Today in 1881, a centrifugal separator was patented by Edwin J. Houston and Elihu Thomson that could separate cream from milk. Or mud from water. A derivative of the concept is found in many homes: the juice extractor. Also on this date in 1828, in the Netherlands, Casparus Van Wooden patented a chocolate powder that could be stirred into milk. The forerunner of Quik?
Annals Of Food Research
On this date in 1932, after many years of research, W.A. Waugh and C.G. King at the University of Pittsburgh isolated Vitamin C for the first time. It's called ascorbic acid because it prevents the condition called scurvy. Sailors in the British Navy found they could prevent scurvy by eating limes. Coincidentally, in 1581 on this date, Queen Elizabeth had dinner on one of their ships: The Golden Hind, just back from an around-the-world trip with Sir Francis Drake at the helm. They made her eat a lime.
The Old Kitchen Sage Sez
You know what has more Vitamin C, ounce for ounce, than any common food? Cilantro. Keeps your breath fresh, too.

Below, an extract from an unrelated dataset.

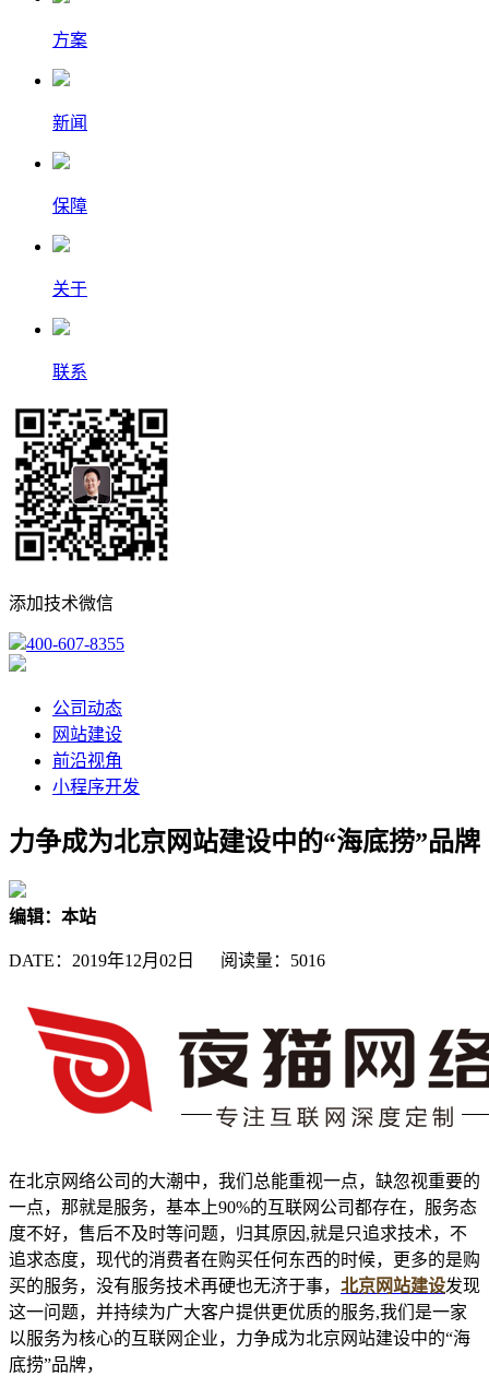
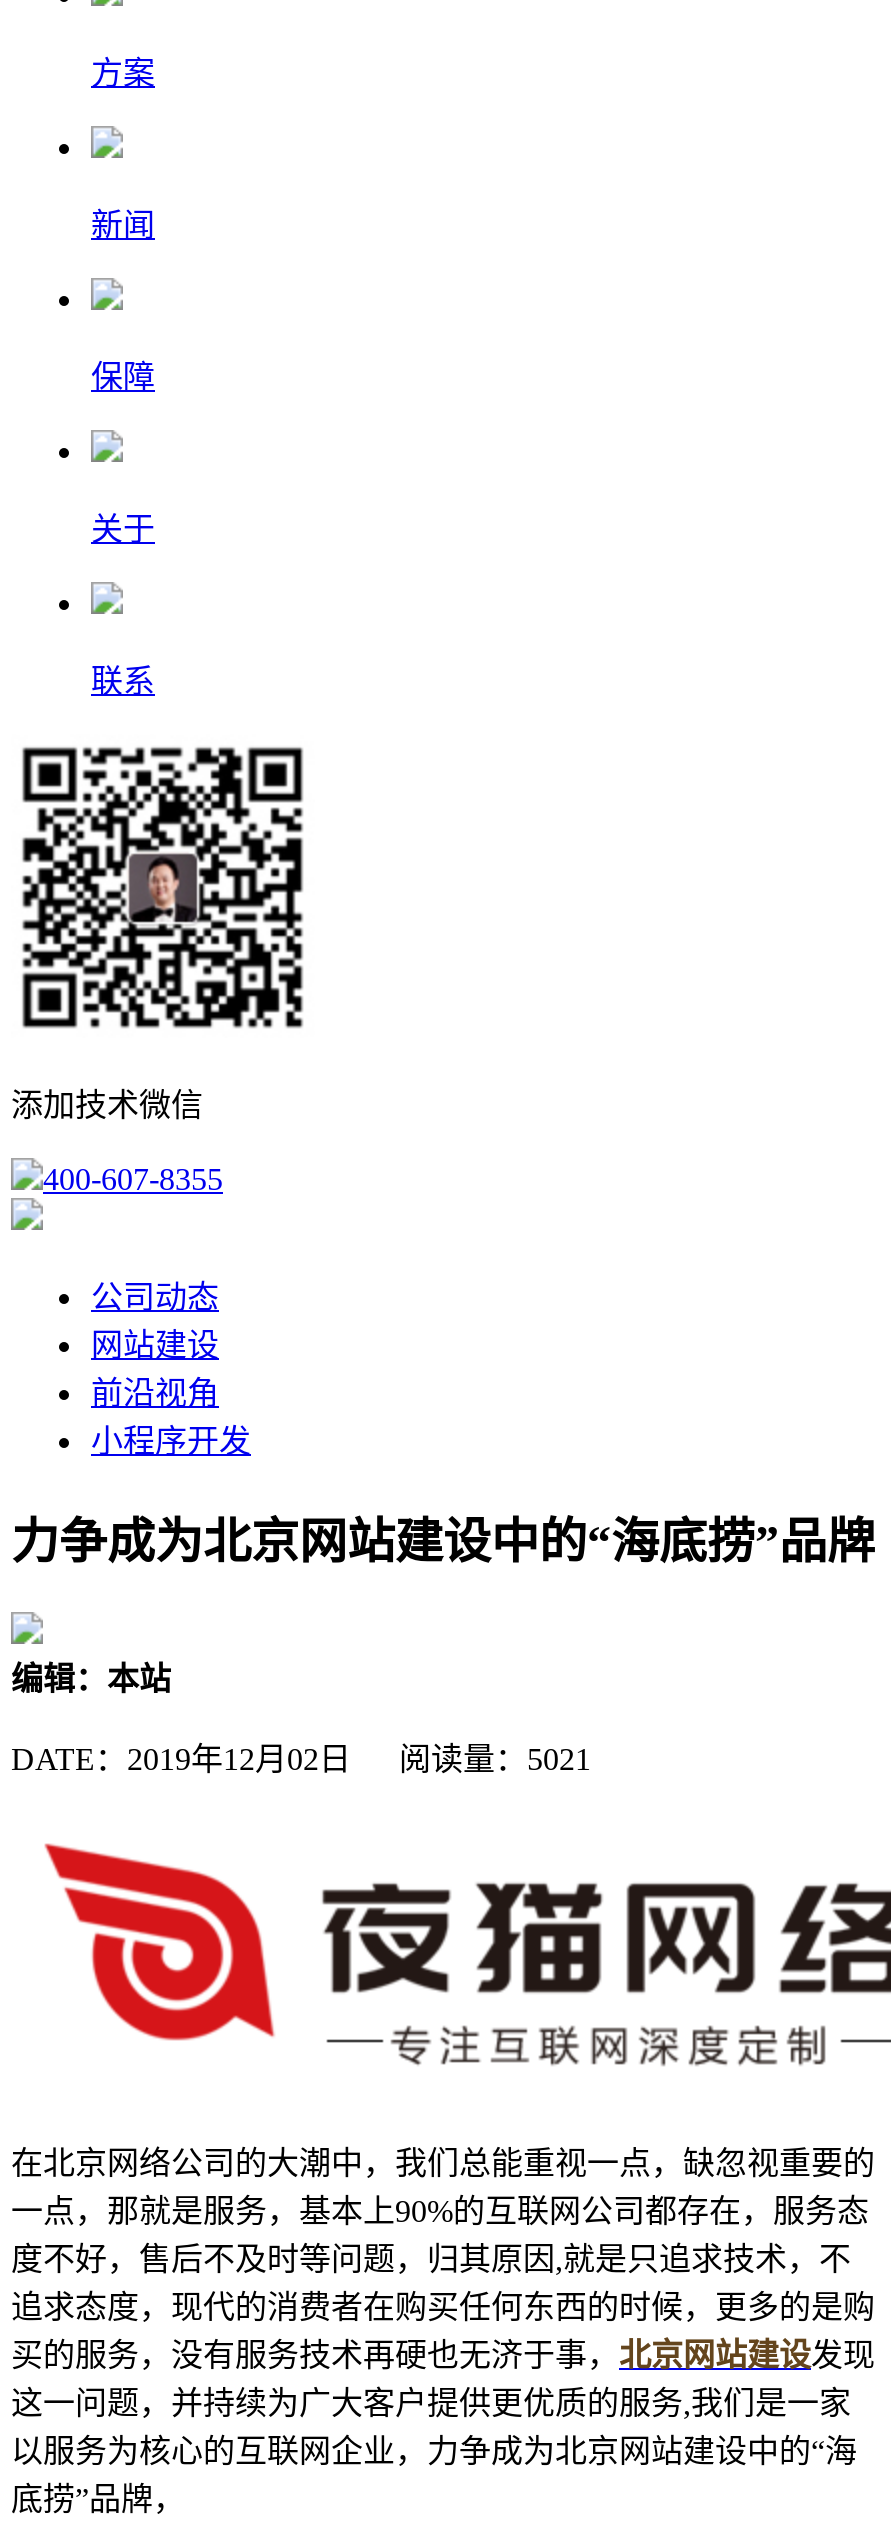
[9,951,325,970] DATE：2019年12月02日 阅读量：5016 -> [11,1742,591,1776] DATE：2019年12月02日 阅读量：5021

Somebody (not Le Cordon Bleu, the famous French cooking school, that's for sure) started a rumor that today is National Cordon Bleu Day. "Cordon Bleu" ("blue ribbon") in the name of a dish name usually means that it's stuffed with ham and cheese, then baked or broiled. The idea really got out of hand in the 1960s and 1970s, and we became sick of it. Now you hardly ever see it — although lots of common dishes, particularly in Italian cooking, are stuffed with ham and cheese (or, one would hope, prosciutto and Fontina). The real Cordon Bleu cooking school has advanced far beyond such practices, and has a website.
Gourmet Geography Cordon Bleu
Ham Lake, Minnesota 55304 is twenty-four miles north of Minneapolis, and is an exurb of that city. It's named for an actual lake, which is shaped like an actual ham. Click here and zoom in on the map to take a look. The place to eat in Ham Lake is the Red Ox Cafe. Cheeseville, California 96027 is just outside the Klamath National Forest, near the state line with Oregon. It's a service area for a vast ranchland to the east, so the name must actually mean something. Two places to eat sound good in Etna, a small town five miles away: Bob's Ranch House and the Trailhead.
loquat, n. — Also known as Japanese plum. The loquat actually grew originally in China. Like many things Chinese, it was brought to Japan and became popular enough there that Japan leads the world in its cultivation. It's a plum-shaped fruit about two or three inches long, turning an orange-yellow when ripe in early spring. The fruits grow on evergreen trees that are usually pruned to about ten feet tall, but can grow twice as large.
Did you know that there is a patron saint of the Internet and of computer users? It's St. Isidore of Seville, a very learned bishop who is not just a saint, but a doctor of the church. He also had some involvement with beekeeping. Today is his feast day.